Mr. William Reid, who at the time of its purchase and continuously to trial time lived next door to the property in question, testified that during the period when plaintiff, as well as his wife Ollie, were working at the premises assisting in the remodeling and refurbishing, he became friendly and talked with them frequently. Because Reid's testimony and the total effect to be given it is important in our disposition, we set forth the most material portions in question and answer form.
"Q. When, after the house was purchased, did you have your first conversation with them? Have you any idea? A. I don't recall just when it was, but I talked to them after they purchased it. As I say, I don't know how long —
"Q. (Interrupting) To whom did you speak? A. I spoke to Mr. and Mrs. Hampton and I thought possibly they were going to move in there, and they said no, they didn't intend to live there, that they just bought it to resell.
"Q. Who were you talking to? A. Mr. Hampton. Mrs. Hampton, they were both present.
"Q. Where was it, in the house? A. No, it was outside in the back yard.
"Q. Do you recall when that conversation took place? A. No sir, I don't. It was shortly after they bought the house, but we became quite friendly over a period of a couple of years, and Mrs. Hampton and I had a mutual interest. That is, flowers, gardening, and she helped me with different types and so on, and I got like both of them very well; and I tried to induce them to move in when I got them. I thought they would be very good neighbors and I recall that was about a year and a half after they bought the house. I asked them again if they wouldn't think about moving in. I would like to have them for neighbors, and they made the same statement that, you know, they didn't intend to move in, that they had their own home and just bought that to resell; they intended to finish remodeling that house and she had mentioned to myself in front of Mr. Hampton and also to my aunt who lives upstairs in my home, she's 78 years old; she also became friendly with Mr. and Mrs. Hampton, and she mentioned in our presence that the house was in her name, but it was Mr. Hampton's. He bought it. That was more than once. Now my aunt, she's not able to go out. She's semi-invalid. She has a heart condition, but you can obtain a statement from her any time to that effect. * *
"[Q] Within the first year this property having been bought in 1951 in November, you recall discussing with Mr. and Mrs. Hampton the fact they were both working so hard to get it fixed up? A. That's right.

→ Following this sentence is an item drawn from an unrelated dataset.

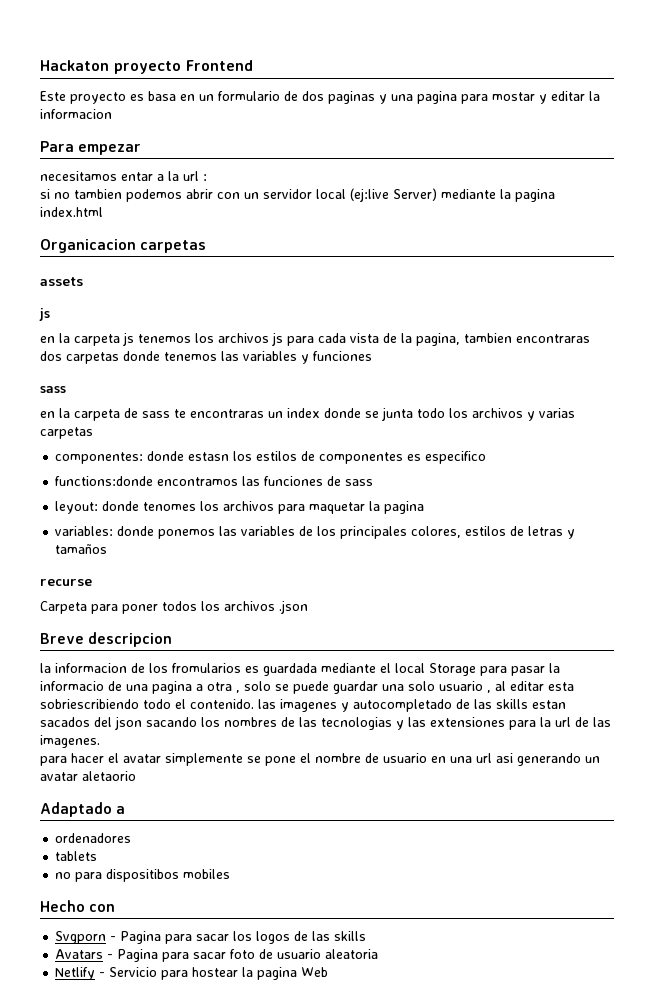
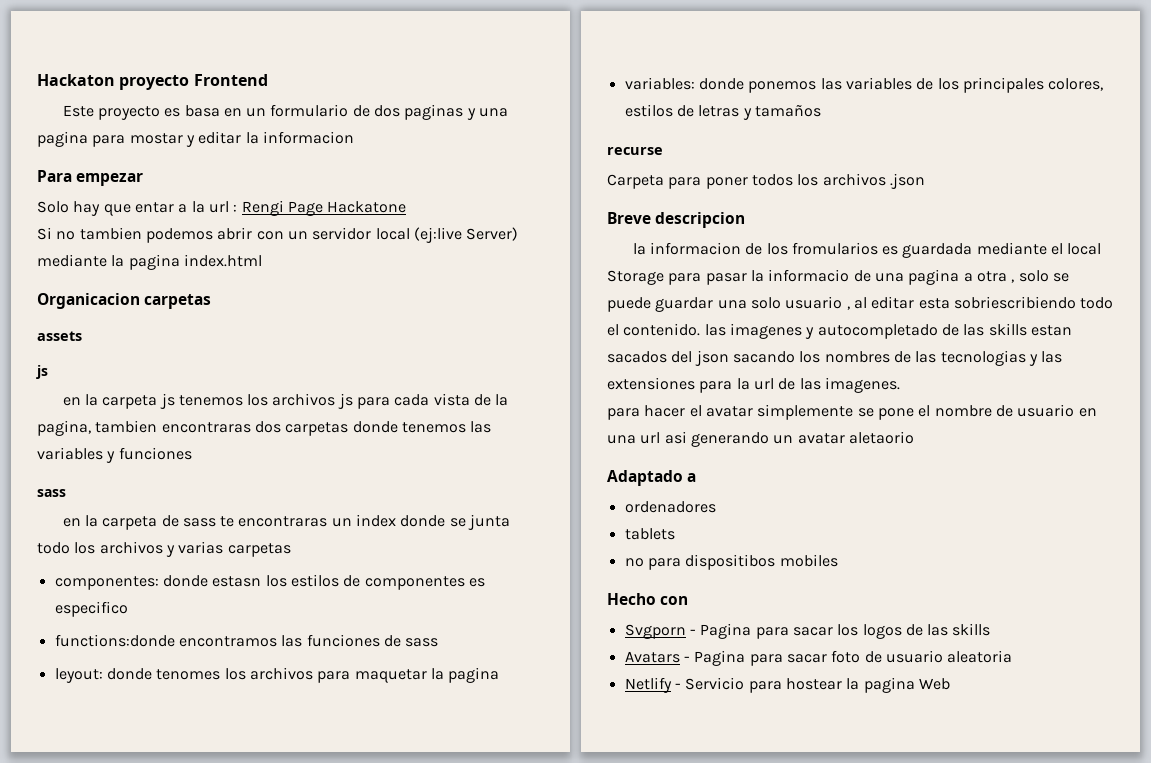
- necesitamos entar a la url :
- si no tambien podemos abrir con un servidor local (ej:live Server) mediante la pagina index.html
+ Solo hay que entar a la url : Rengi Page Hackatone
+ Si no tambien podemos abrir con un servidor local (ej:live Server) mediante la pagina index.html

"Q. Tell us what that conversation was about. A. Well, it was on the same lines that they were going to resell the house and they intended to rejuv inate, you know. It was pretty decrepit when they bought it. In fact, it was eyesore around there. It didn't look like it had had any paint for many years.
"Q. How long had you lived there? A. Seven years.
"Q. How long had you been there when he bought it? A. About a year.
"Q. The houses adjoin each other, with back yards adjoining each other? A. There is a fence in between, but, yes right next door.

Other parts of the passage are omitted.